▶ _What to produce_
Each line below is to be repeated exactly; any picture is to be left out.

Revision tracking records
•••••
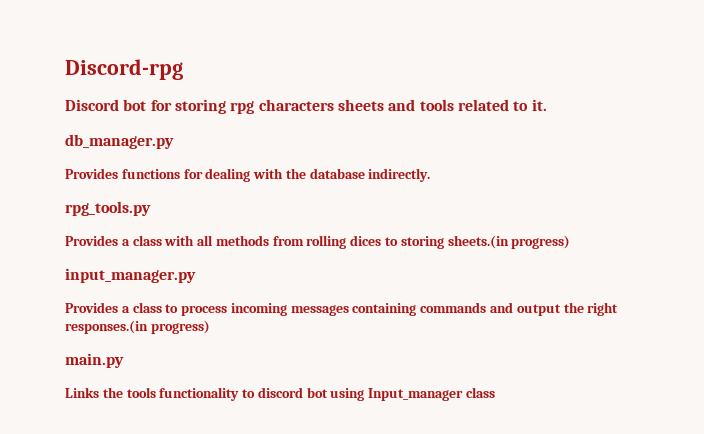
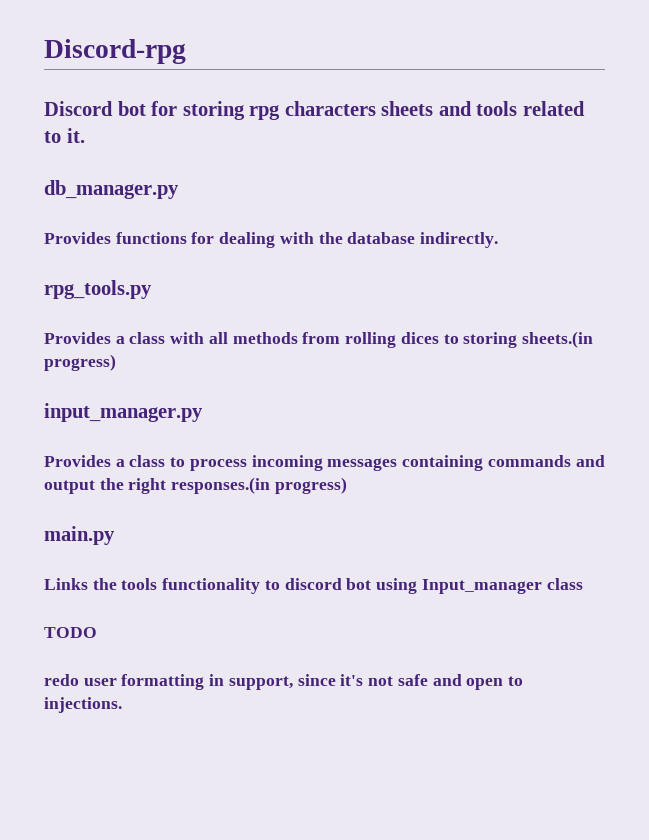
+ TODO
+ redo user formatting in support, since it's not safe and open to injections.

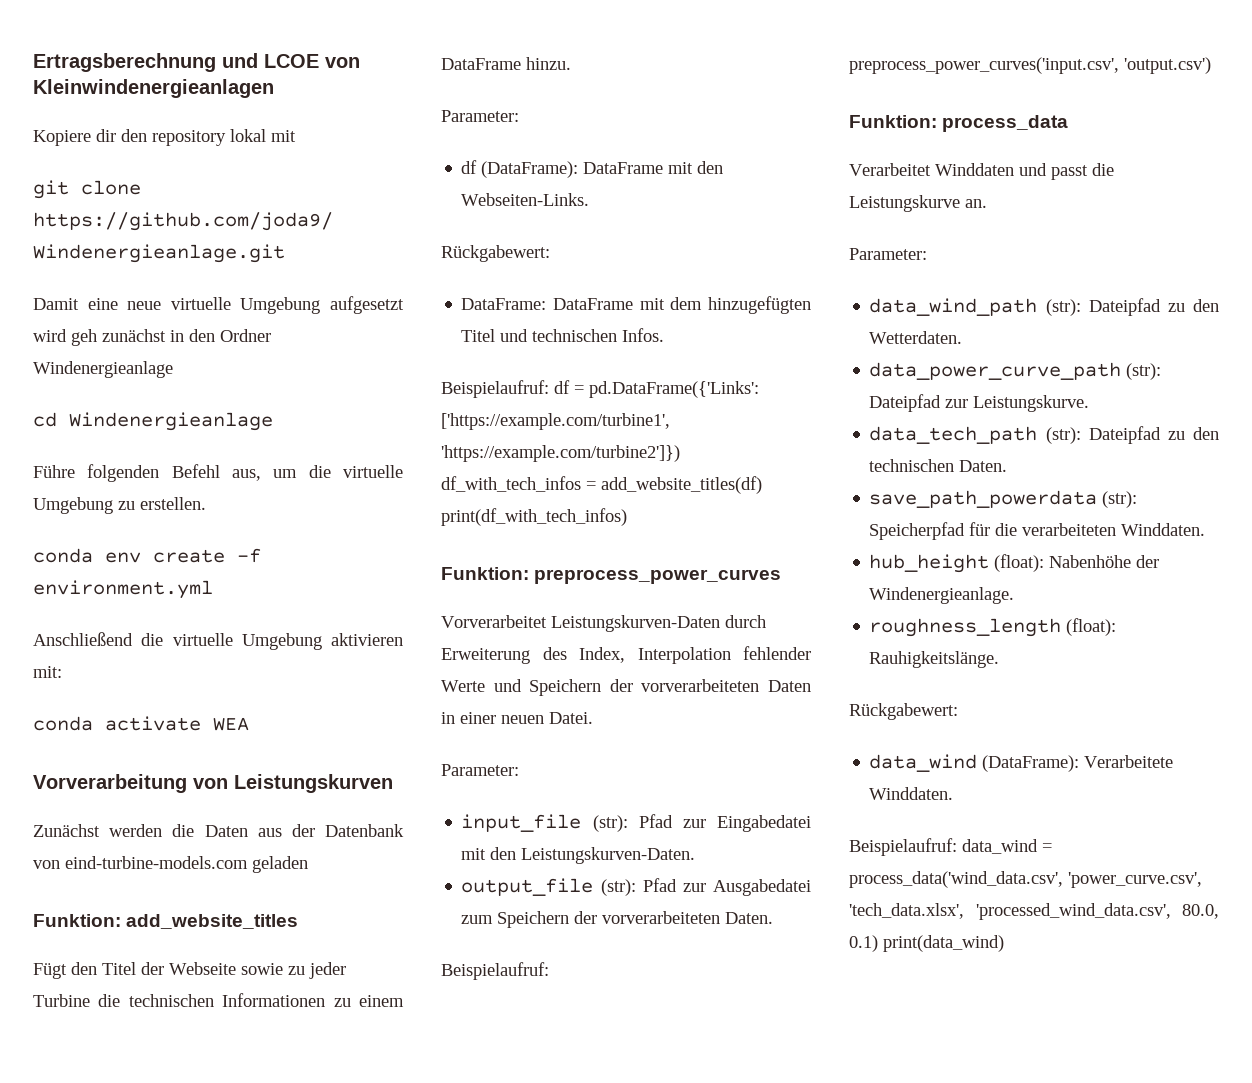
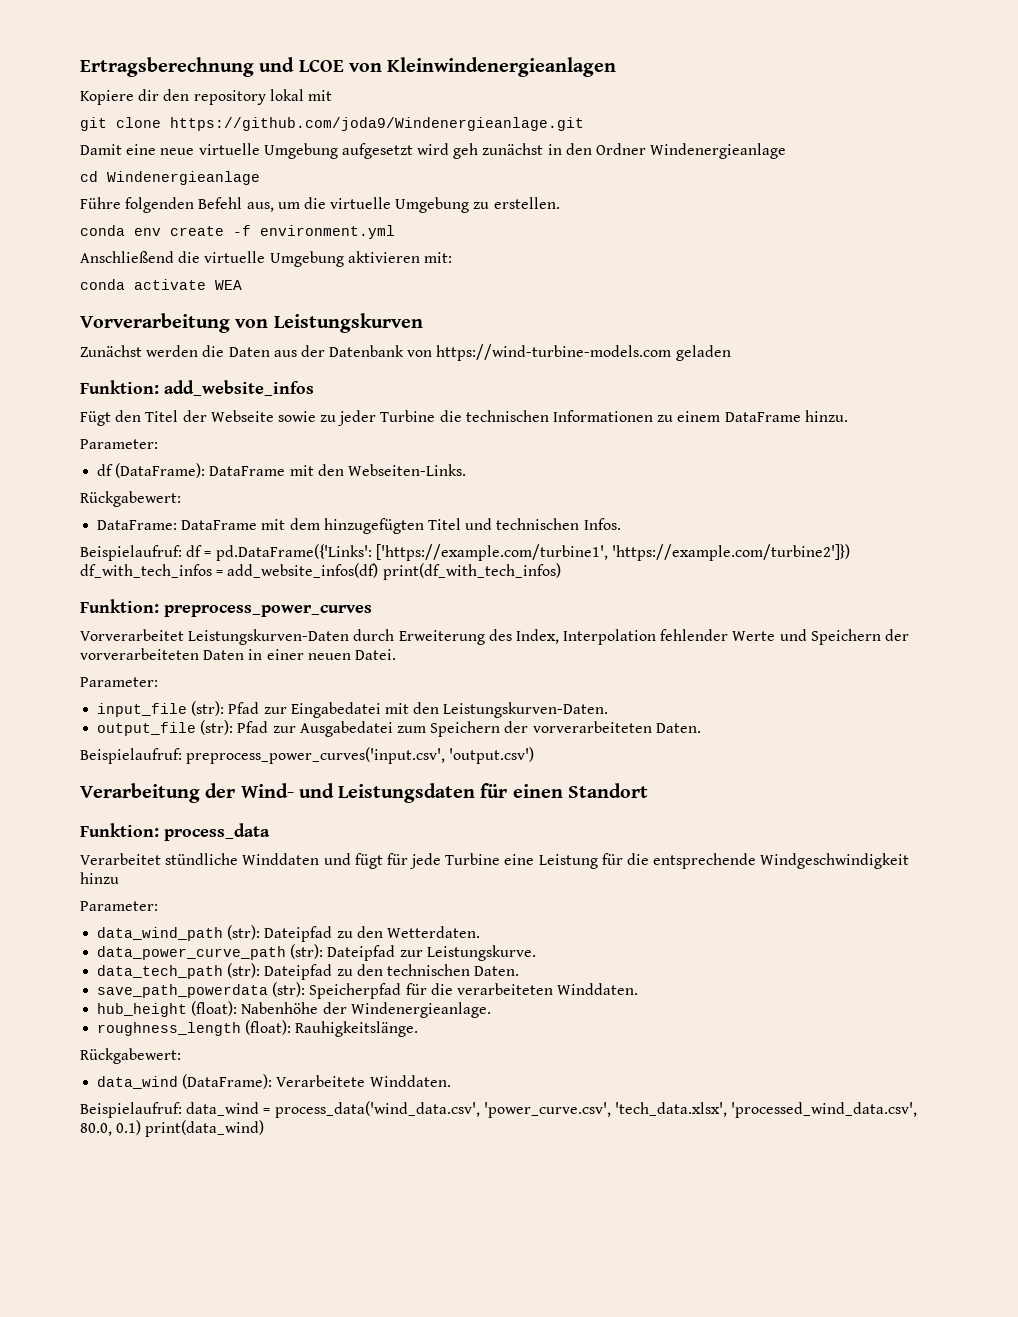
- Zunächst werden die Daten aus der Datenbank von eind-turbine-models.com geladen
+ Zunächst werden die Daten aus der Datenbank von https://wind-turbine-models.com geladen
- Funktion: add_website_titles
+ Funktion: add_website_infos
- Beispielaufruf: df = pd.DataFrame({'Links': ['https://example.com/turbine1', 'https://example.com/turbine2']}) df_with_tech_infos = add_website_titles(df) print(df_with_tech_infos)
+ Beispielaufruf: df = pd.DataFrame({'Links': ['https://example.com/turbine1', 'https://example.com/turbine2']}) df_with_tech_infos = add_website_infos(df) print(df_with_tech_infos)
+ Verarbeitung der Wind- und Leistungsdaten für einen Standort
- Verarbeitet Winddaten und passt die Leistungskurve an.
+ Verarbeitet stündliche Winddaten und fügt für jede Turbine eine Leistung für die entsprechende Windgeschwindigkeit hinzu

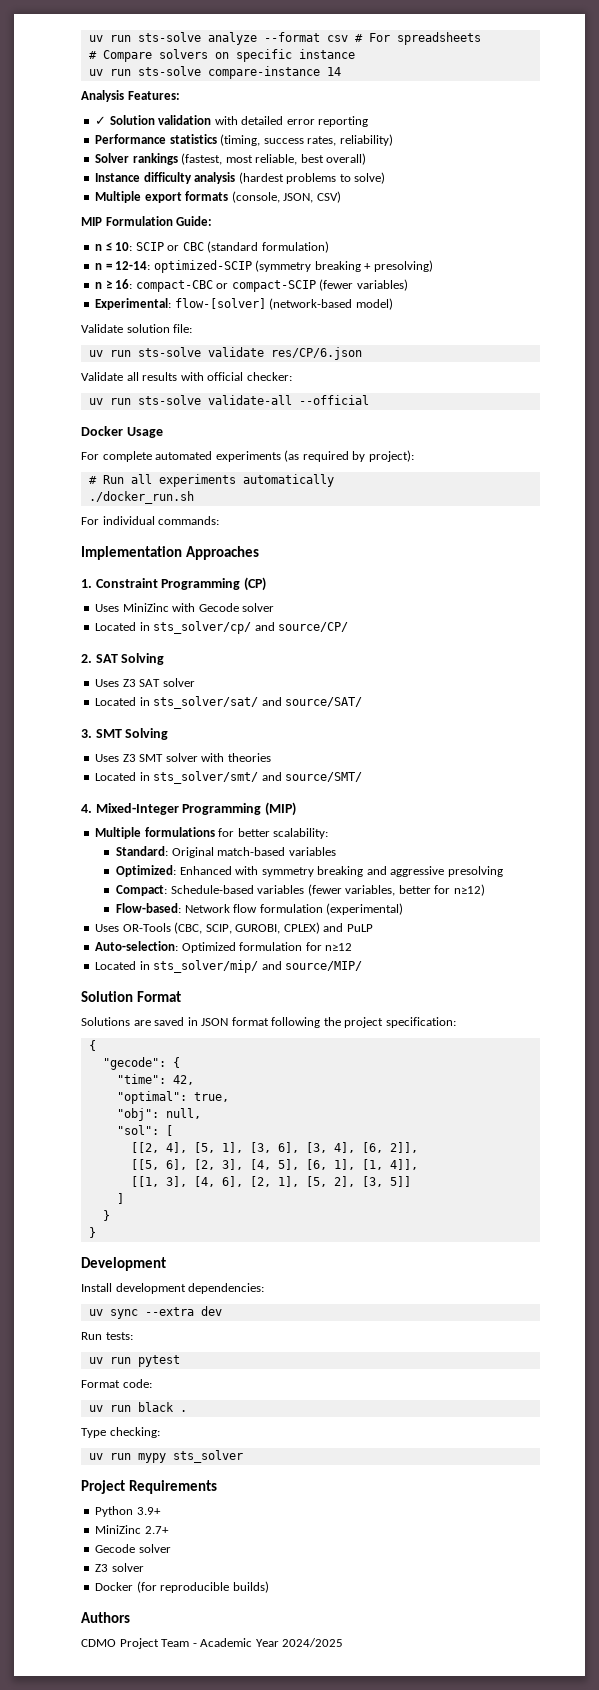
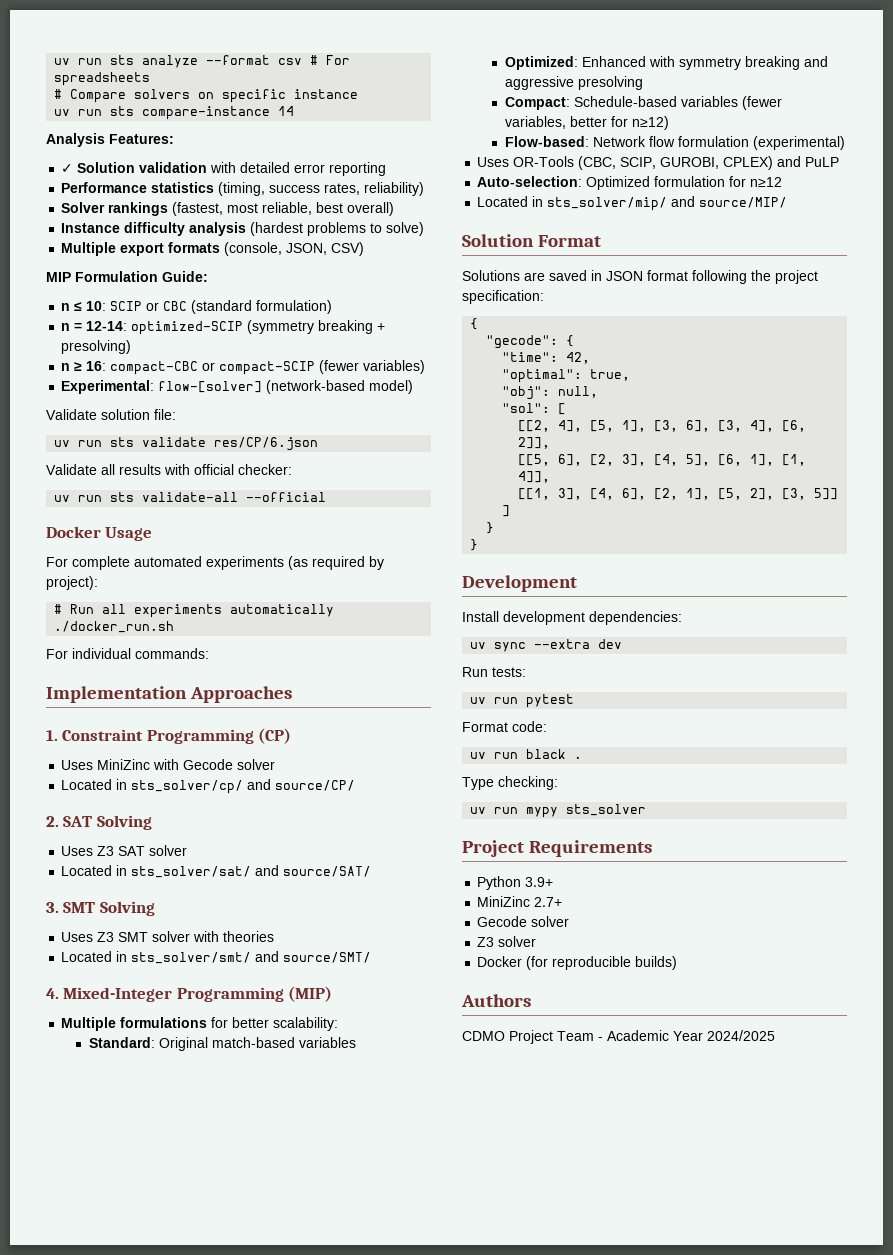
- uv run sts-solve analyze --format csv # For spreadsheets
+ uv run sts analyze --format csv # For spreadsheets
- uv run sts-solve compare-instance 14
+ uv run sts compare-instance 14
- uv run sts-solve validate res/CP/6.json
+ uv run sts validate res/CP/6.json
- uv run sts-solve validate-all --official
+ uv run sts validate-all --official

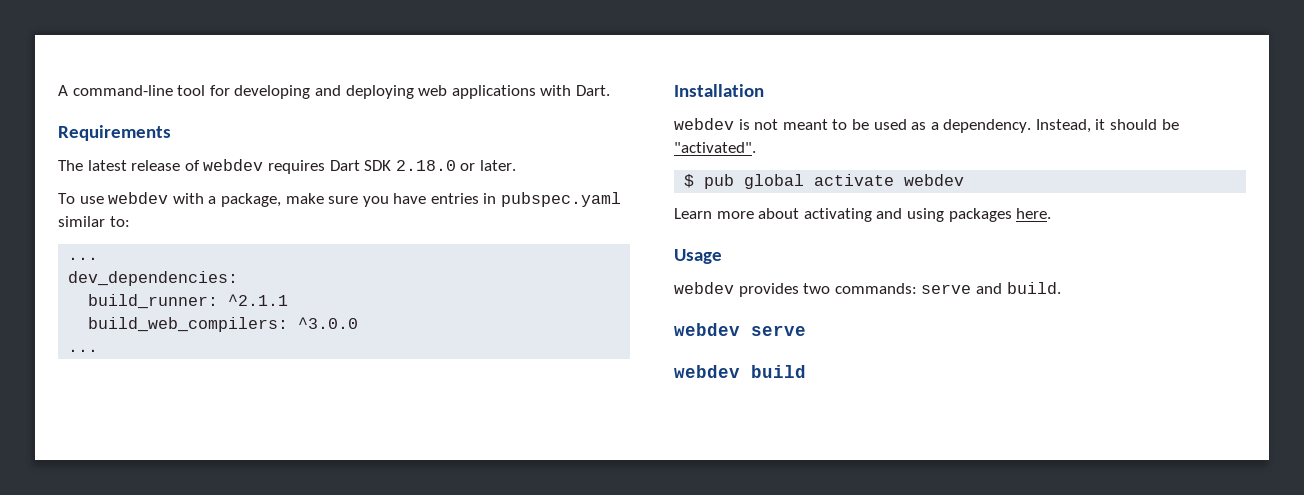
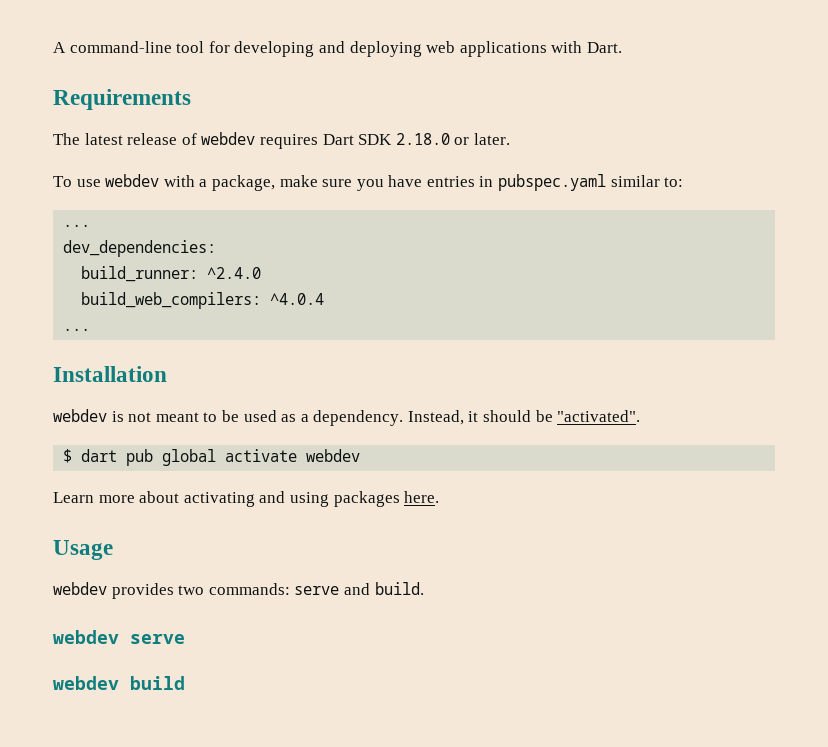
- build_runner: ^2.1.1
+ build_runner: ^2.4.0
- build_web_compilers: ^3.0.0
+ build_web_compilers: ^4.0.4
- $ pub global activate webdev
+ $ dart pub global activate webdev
•••••
▶ _Response box_
+ TODO
+ redo user formatting in support, since it's not safe and open to injections.

- Zunächst werden die Daten aus der Datenbank von eind-turbine-models.com geladen
+ Zunächst werden die Daten aus der Datenbank von https://wind-turbine-models.com geladen
- Funktion: add_website_titles
+ Funktion: add_website_infos
- Beispielaufruf: df = pd.DataFrame({'Links': ['https://example.com/turbine1', 'https://example.com/turbine2']}) df_with_tech_infos = add_website_titles(df) print(df_with_tech_infos)
+ Beispielaufruf: df = pd.DataFrame({'Links': ['https://example.com/turbine1', 'https://example.com/turbine2']}) df_with_tech_infos = add_website_infos(df) print(df_with_tech_infos)
+ Verarbeitung der Wind- und Leistungsdaten für einen Standort
- Verarbeitet Winddaten und passt die Leistungskurve an.
+ Verarbeitet stündliche Winddaten und fügt für jede Turbine eine Leistung für die entsprechende Windgeschwindigkeit hinzu

- uv run sts-solve analyze --format csv # For spreadsheets
+ uv run sts analyze --format csv # For spreadsheets
- uv run sts-solve compare-instance 14
+ uv run sts compare-instance 14
- uv run sts-solve validate res/CP/6.json
+ uv run sts validate res/CP/6.json
- uv run sts-solve validate-all --official
+ uv run sts validate-all --official

- build_runner: ^2.1.1
+ build_runner: ^2.4.0
- build_web_compilers: ^3.0.0
+ build_web_compilers: ^4.0.4
- $ pub global activate webdev
+ $ dart pub global activate webdev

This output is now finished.